*** Opening Given data ***

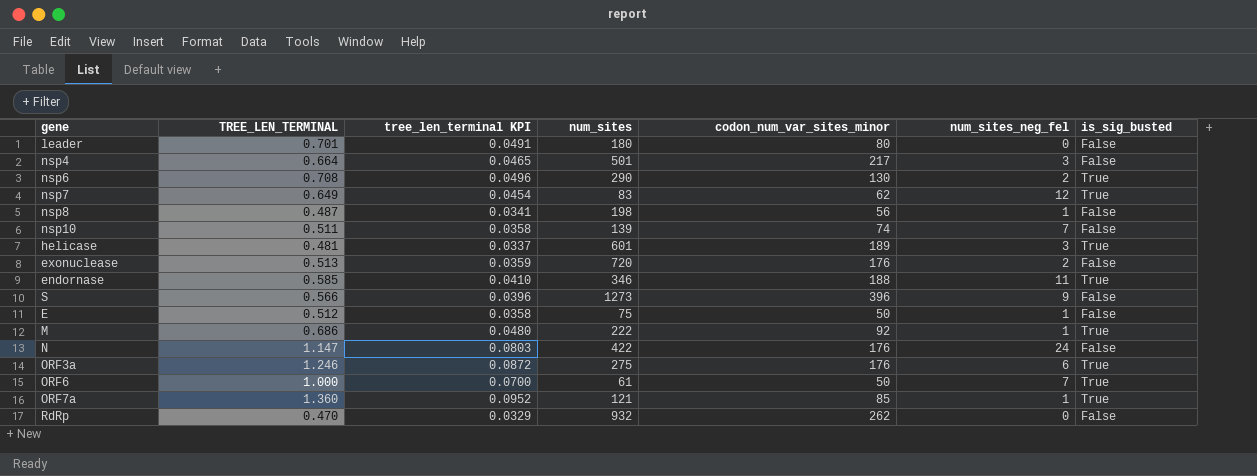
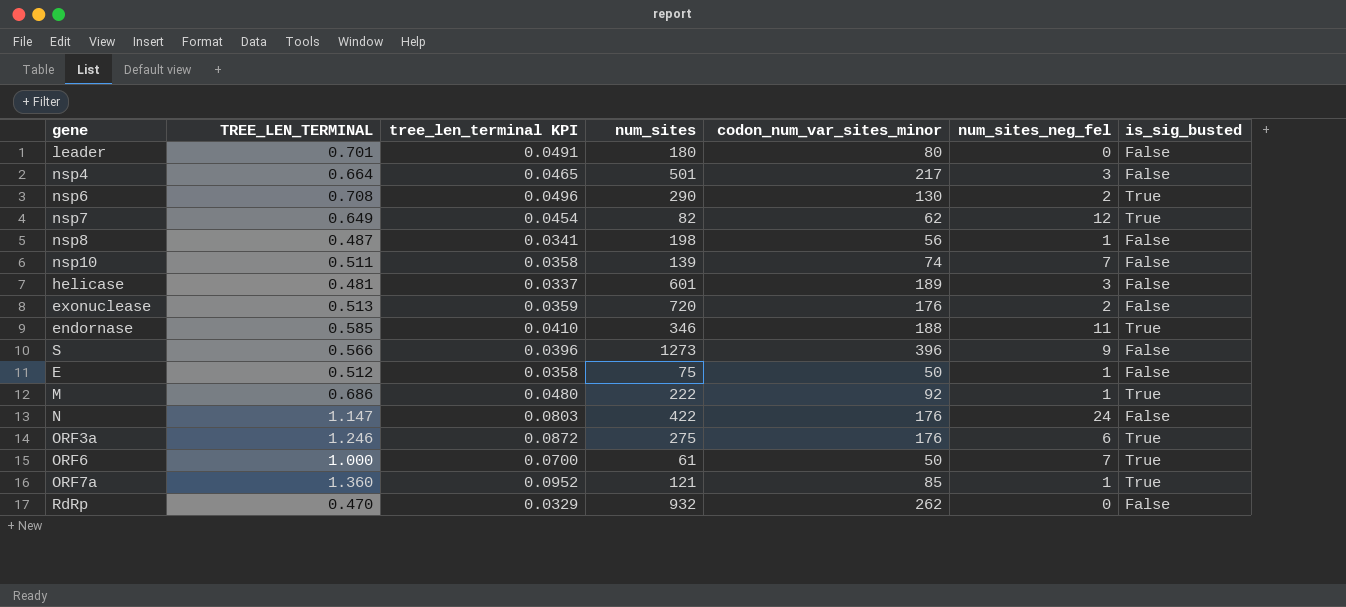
nsp7 | num_sites: 83 -> 82
helicase | is_sig_busted: True -> False

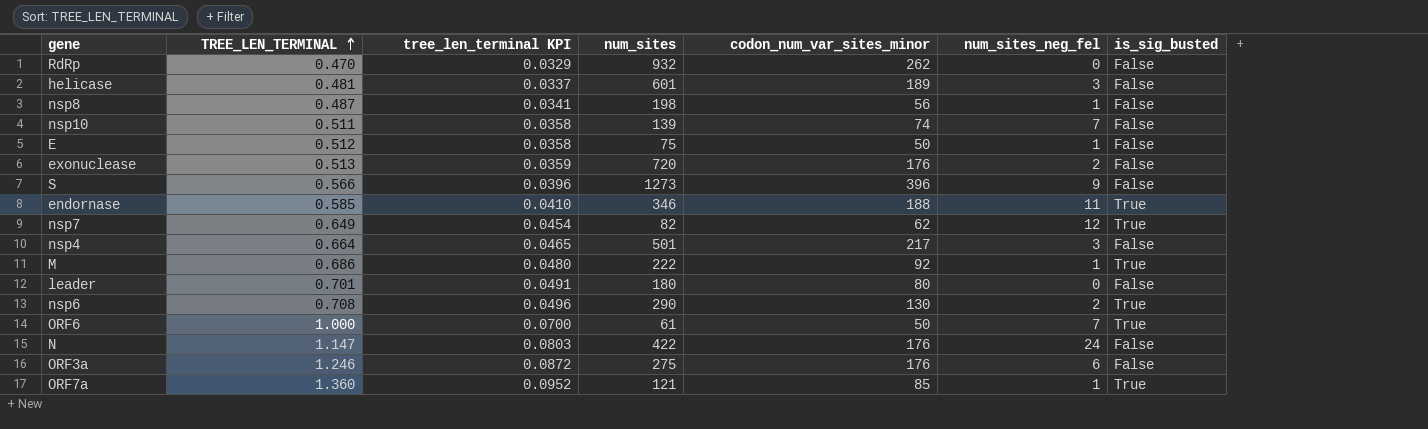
row order: none -> TREE_LEN_TERMINAL ascending
ORF3a | is_sig_busted: True -> False

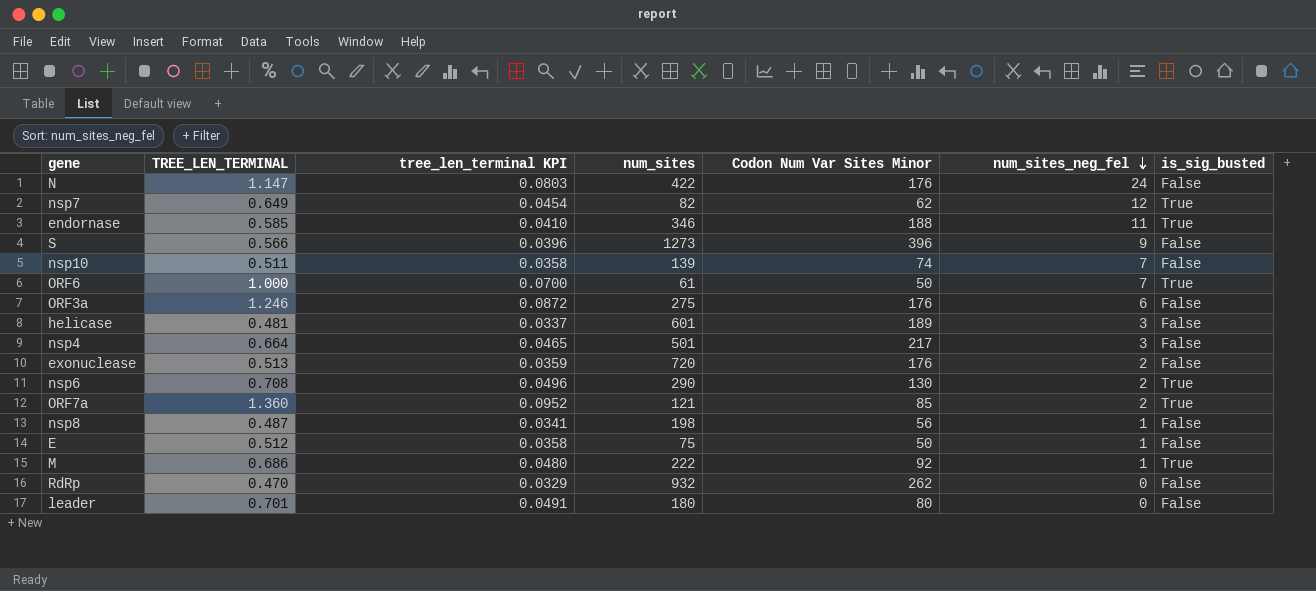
row order: TREE_LEN_TERMINAL ascending -> num_sites_neg_fel descending
column name: codon_num_var_sites_minor -> Codon Num Var Sites Minor
ORF7a | num_sites_neg_fel: 1 -> 2

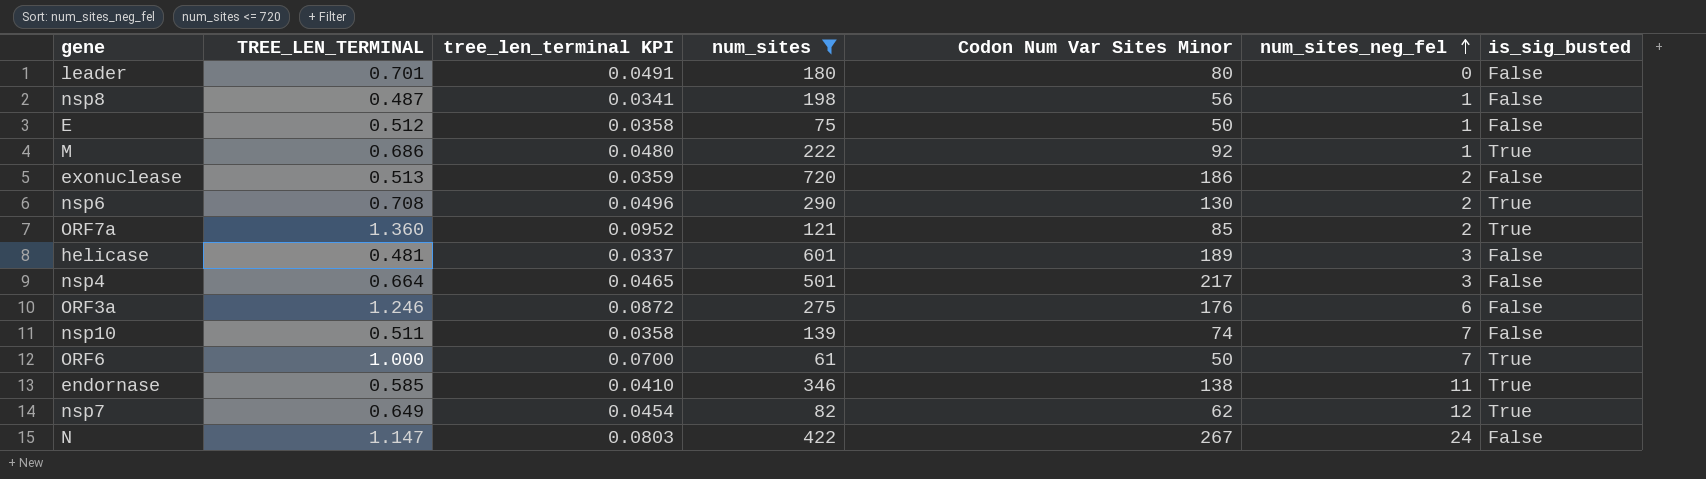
filter: none -> num_sites <= 720
row order: num_sites_neg_fel descending -> num_sites_neg_fel ascending
exonuclease | Codon Num Var Sites Minor: 176 -> 186
endornase | Codon Num Var Sites Minor: 188 -> 138
N | Codon Num Var Sites Minor: 176 -> 267

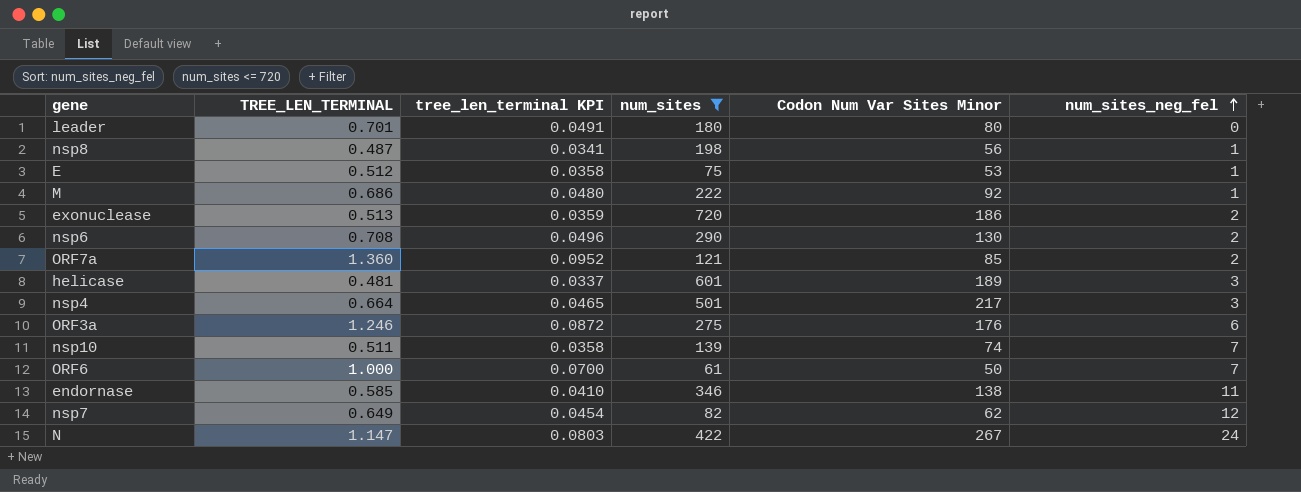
column is_sig_busted | position: 7 -> none
E | Codon Num Var Sites Minor: 50 -> 53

*** Closing Given data ***

- [About this exercise]
Using the entries above, repeat exactly the lines from the one with "helicase | is_sig_busted: True -> False" to the one with "filter: none -> num_sites <= 720", both included, and leave the pictures behind.

- [Exercise answer]
helicase | is_sig_busted: True -> False

row order: none -> TREE_LEN_TERMINAL ascending
ORF3a | is_sig_busted: True -> False

row order: TREE_LEN_TERMINAL ascending -> num_sites_neg_fel descending
column name: codon_num_var_sites_minor -> Codon Num Var Sites Minor
ORF7a | num_sites_neg_fel: 1 -> 2

filter: none -> num_sites <= 720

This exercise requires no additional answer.